◆ **REQUIRED WORK**
Look through the records below and say how many lines include "discount". Give only that number.

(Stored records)
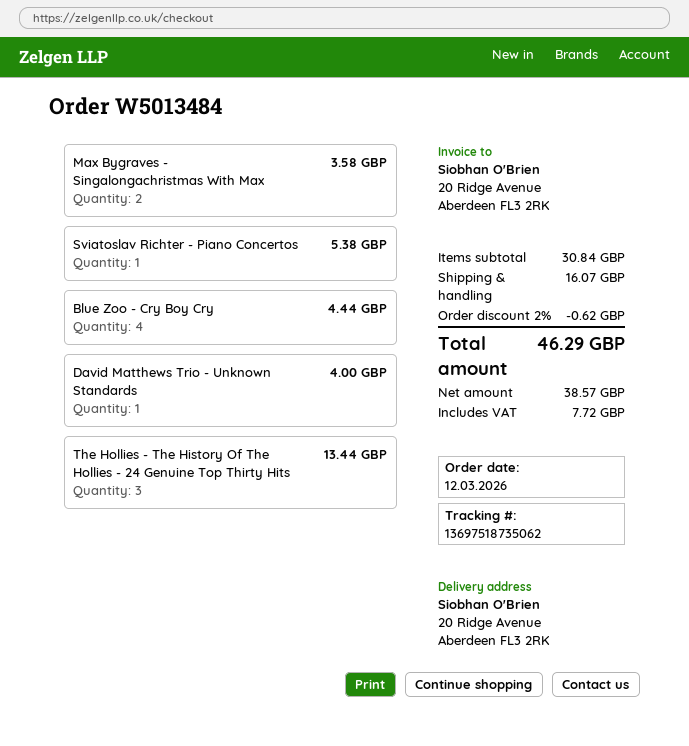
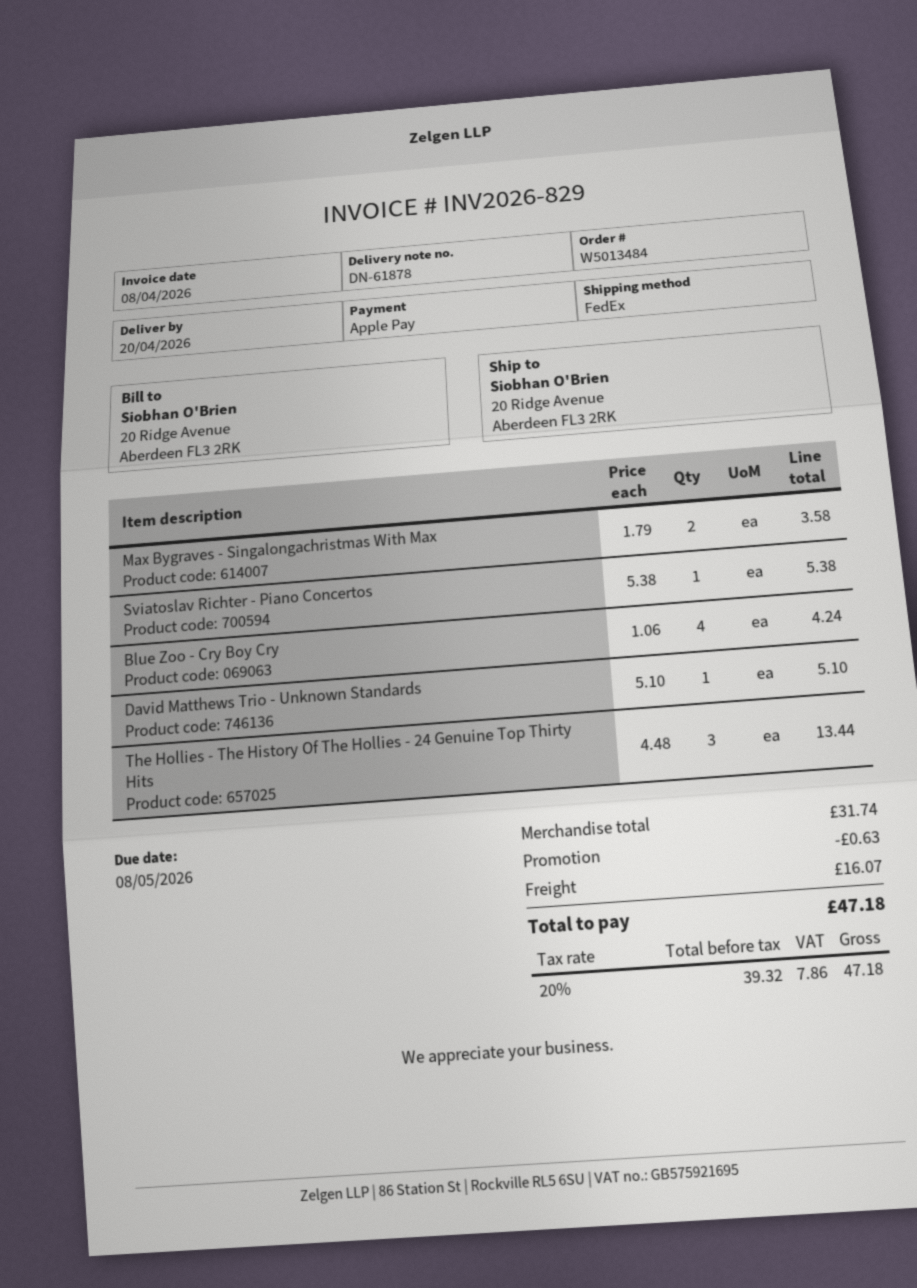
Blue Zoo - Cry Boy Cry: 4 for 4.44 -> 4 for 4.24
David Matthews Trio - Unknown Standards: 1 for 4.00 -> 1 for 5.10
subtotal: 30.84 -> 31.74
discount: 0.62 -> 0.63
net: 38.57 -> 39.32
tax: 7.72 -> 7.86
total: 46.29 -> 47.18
--
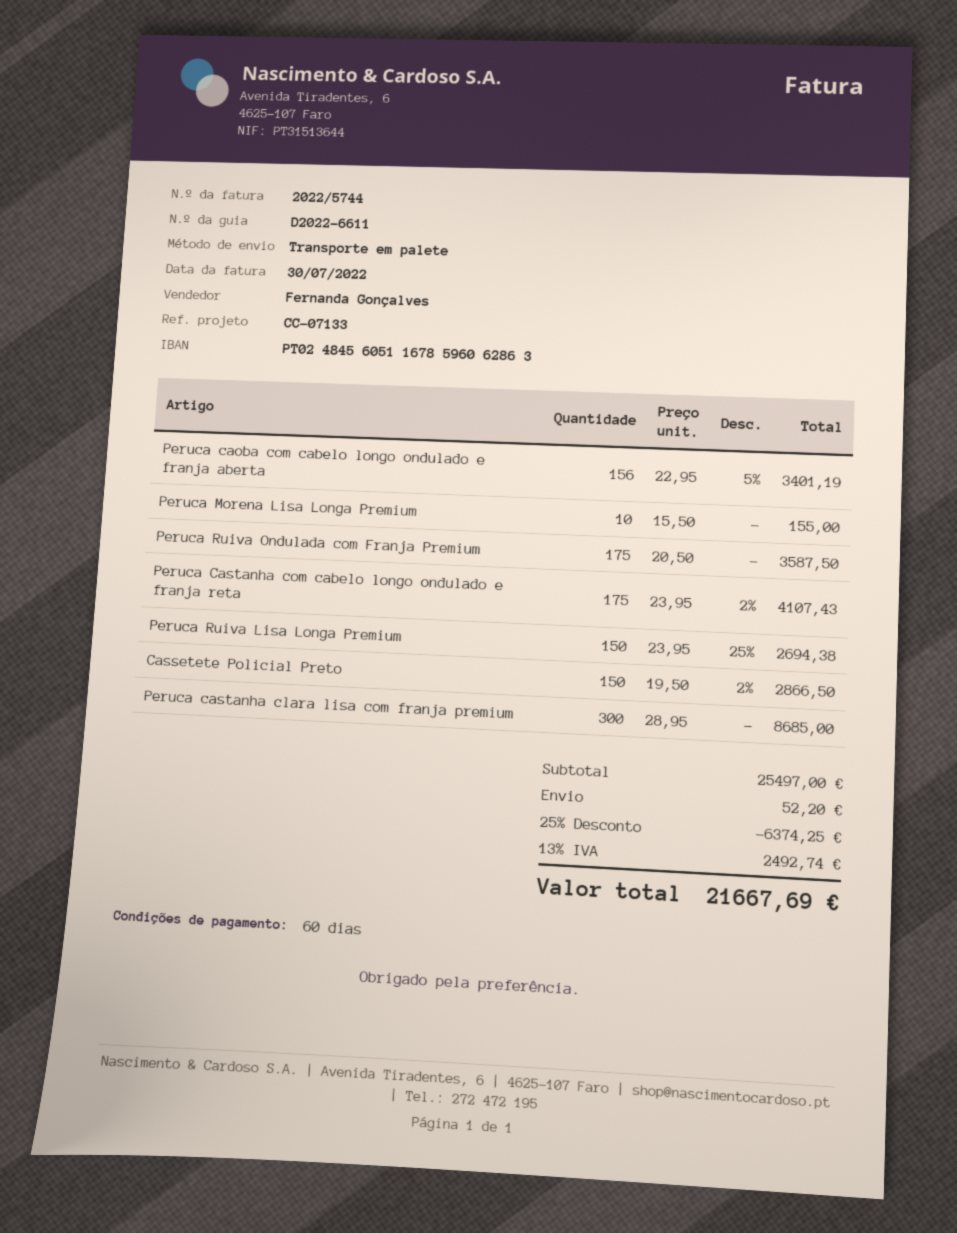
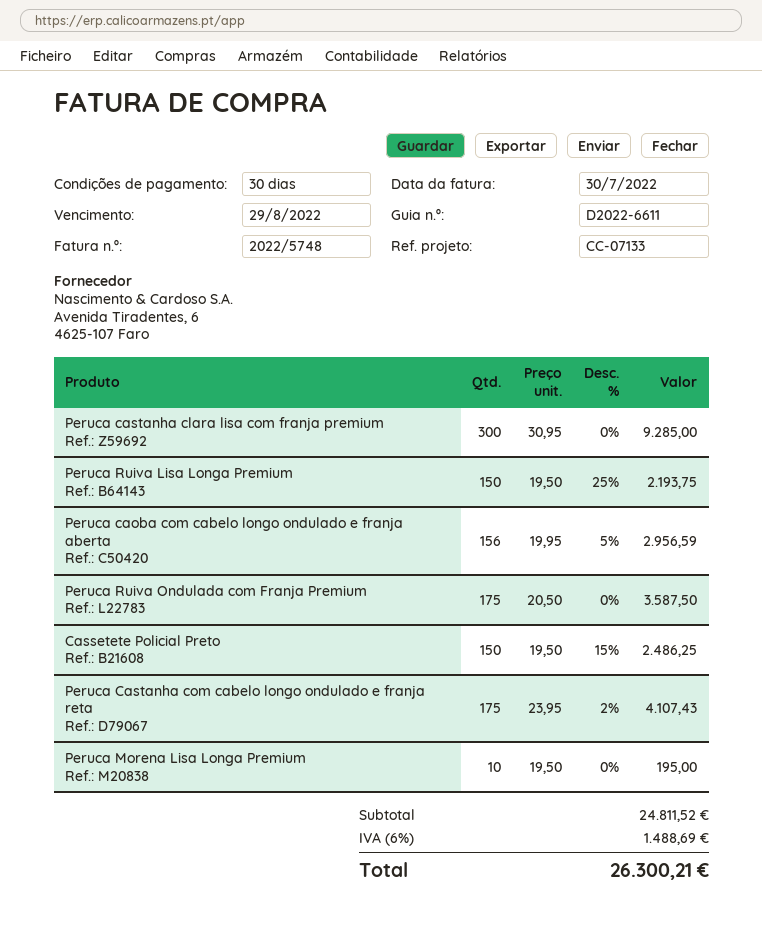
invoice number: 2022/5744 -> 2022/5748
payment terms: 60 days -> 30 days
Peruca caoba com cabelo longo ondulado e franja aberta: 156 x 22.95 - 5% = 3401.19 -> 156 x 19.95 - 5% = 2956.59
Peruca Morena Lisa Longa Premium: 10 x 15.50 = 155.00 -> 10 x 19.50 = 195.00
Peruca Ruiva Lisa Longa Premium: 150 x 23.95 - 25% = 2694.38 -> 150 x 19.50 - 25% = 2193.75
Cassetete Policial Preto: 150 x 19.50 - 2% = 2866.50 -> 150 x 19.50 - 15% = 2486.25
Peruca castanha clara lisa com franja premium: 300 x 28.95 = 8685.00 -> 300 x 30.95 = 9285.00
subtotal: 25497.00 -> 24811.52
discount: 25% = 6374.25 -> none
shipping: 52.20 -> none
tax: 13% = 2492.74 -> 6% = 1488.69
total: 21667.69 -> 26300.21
---
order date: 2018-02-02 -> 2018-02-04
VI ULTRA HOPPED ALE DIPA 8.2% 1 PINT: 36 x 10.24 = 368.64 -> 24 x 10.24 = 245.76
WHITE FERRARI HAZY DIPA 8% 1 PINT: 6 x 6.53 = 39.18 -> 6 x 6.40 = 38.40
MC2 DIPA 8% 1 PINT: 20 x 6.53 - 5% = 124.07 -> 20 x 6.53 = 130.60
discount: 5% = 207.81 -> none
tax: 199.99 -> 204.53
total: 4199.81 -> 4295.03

◆ **ANSWER FOR THE TASK**
3